__WHAT YOU SHOULD DO__:
Quote exactly and only this range of lines in the data below: the line that holds "tax: 62.65 -> 65.57" to the line that holds "Undated Birthday Tracker: 6", both included.

__DATA TO EXAMINE__:
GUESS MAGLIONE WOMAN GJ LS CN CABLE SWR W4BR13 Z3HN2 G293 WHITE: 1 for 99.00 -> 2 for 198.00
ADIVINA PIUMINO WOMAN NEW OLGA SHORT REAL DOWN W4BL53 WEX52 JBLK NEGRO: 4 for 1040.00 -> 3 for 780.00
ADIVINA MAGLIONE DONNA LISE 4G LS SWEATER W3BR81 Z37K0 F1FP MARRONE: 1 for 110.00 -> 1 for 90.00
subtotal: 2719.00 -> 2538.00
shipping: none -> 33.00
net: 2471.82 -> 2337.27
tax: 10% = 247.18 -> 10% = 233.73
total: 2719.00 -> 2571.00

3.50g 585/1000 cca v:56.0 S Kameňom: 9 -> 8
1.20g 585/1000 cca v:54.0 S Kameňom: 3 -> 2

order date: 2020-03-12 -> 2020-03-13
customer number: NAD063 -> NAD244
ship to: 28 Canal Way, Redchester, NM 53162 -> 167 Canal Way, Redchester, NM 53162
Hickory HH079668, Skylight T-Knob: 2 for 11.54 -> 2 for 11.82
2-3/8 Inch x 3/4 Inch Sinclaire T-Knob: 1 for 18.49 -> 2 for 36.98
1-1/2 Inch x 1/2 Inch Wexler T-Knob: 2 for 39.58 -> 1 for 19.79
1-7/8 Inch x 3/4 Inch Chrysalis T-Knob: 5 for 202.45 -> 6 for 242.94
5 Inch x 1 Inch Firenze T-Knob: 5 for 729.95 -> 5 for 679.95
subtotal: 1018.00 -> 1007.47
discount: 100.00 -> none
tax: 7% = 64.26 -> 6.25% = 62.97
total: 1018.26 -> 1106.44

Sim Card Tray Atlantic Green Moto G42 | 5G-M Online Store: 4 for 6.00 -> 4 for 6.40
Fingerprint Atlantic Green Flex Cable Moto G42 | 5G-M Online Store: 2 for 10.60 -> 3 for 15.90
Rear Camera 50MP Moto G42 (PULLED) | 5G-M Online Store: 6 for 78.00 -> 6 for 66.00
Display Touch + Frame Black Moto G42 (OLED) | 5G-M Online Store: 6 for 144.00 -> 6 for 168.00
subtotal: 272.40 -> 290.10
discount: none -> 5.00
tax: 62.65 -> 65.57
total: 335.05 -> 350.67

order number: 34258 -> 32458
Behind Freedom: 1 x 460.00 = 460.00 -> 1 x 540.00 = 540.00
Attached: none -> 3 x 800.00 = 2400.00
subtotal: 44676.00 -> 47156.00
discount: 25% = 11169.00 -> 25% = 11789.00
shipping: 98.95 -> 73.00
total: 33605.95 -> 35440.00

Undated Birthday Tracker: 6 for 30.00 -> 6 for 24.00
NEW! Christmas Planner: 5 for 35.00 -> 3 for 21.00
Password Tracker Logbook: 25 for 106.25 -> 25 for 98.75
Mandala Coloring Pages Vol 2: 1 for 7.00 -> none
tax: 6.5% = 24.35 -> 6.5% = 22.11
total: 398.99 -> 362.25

__EXPECTED ANSWER__:
tax: 62.65 -> 65.57
total: 335.05 -> 350.67

order number: 34258 -> 32458
Behind Freedom: 1 x 460.00 = 460.00 -> 1 x 540.00 = 540.00
Attached: none -> 3 x 800.00 = 2400.00
subtotal: 44676.00 -> 47156.00
discount: 25% = 11169.00 -> 25% = 11789.00
shipping: 98.95 -> 73.00
total: 33605.95 -> 35440.00

Undated Birthday Tracker: 6 for 30.00 -> 6 for 24.00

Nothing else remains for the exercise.